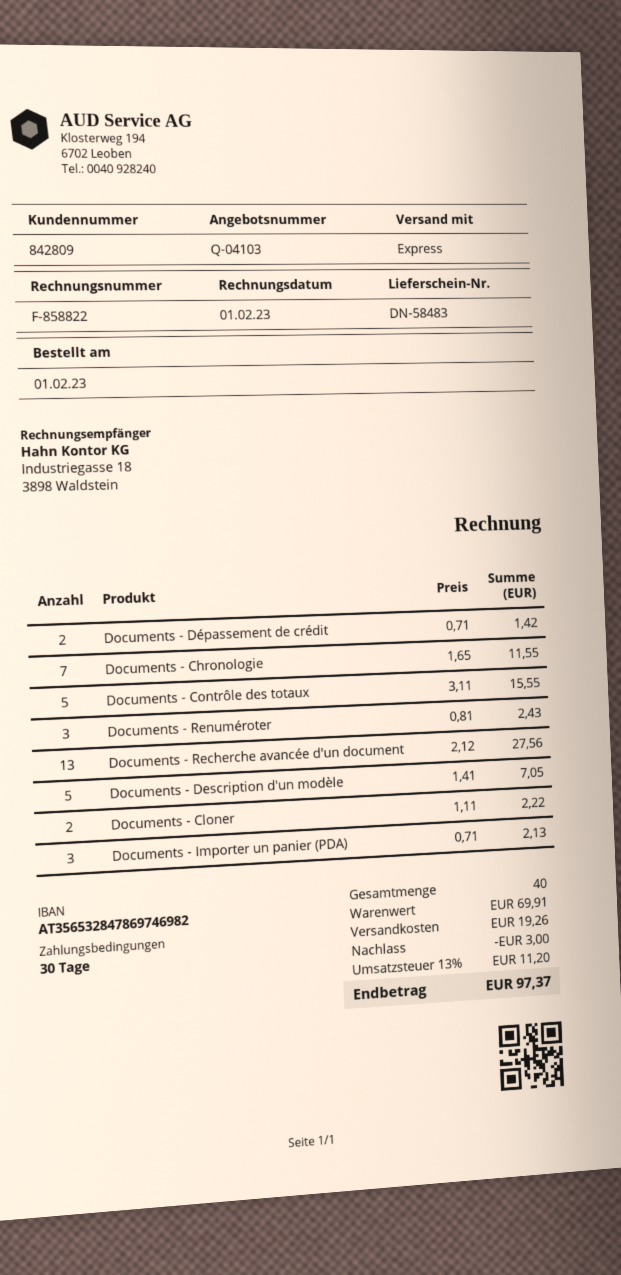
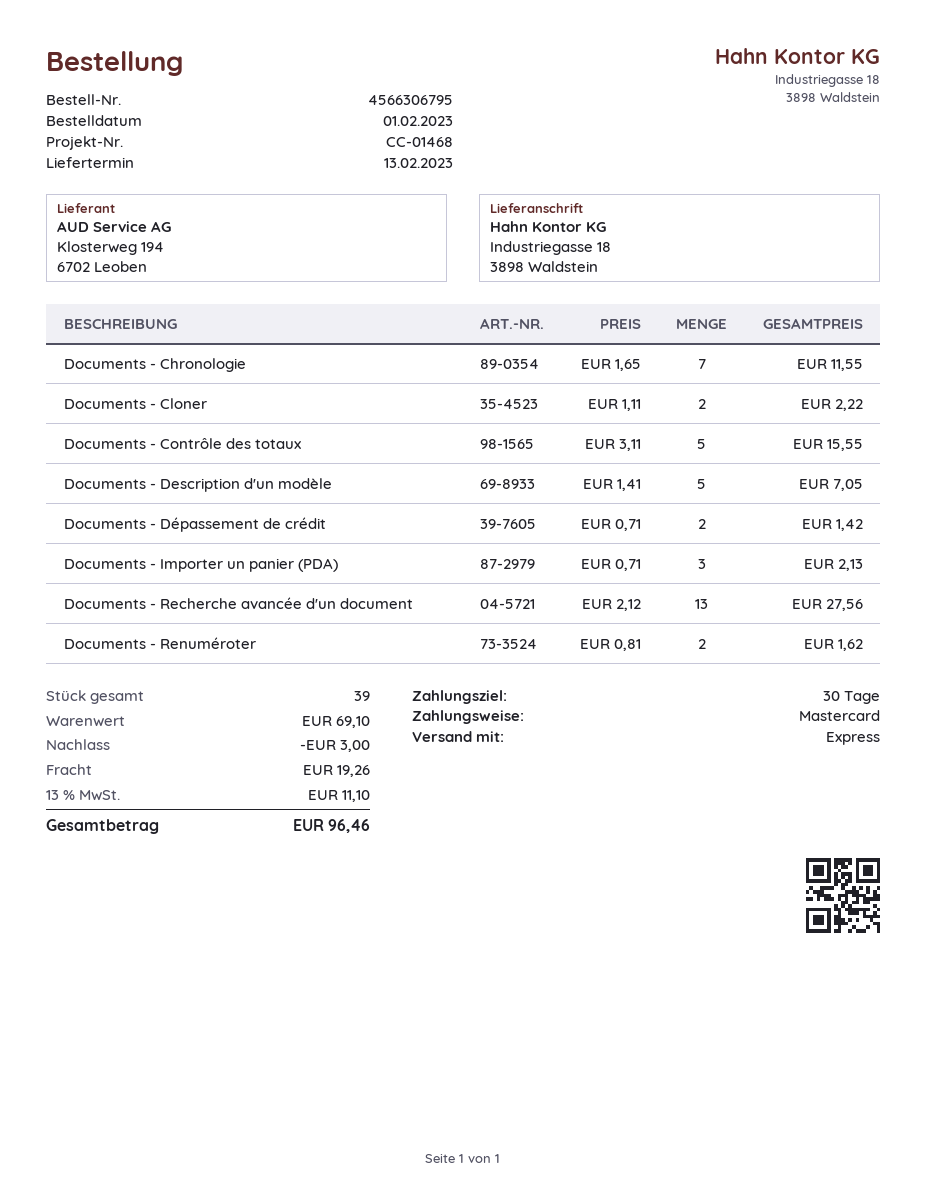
Documents - Renuméroter: 3 x 0.81 = 2.43 -> 2 x 0.81 = 1.62
total quantity: 40 -> 39
subtotal: 69.91 -> 69.10
tax: 13% = 11.20 -> 13% = 11.10
total: 97.37 -> 96.46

============================================================

**WORK INSTRUCTION**
Nothing from before the line containing "subtotal: 69.91 -> 69.10" should appear; copy that line and each one after it through the last line of the entries, exactly.

**ANSWER FOR THE TASK**
subtotal: 69.91 -> 69.10
tax: 13% = 11.20 -> 13% = 11.10
total: 97.37 -> 96.46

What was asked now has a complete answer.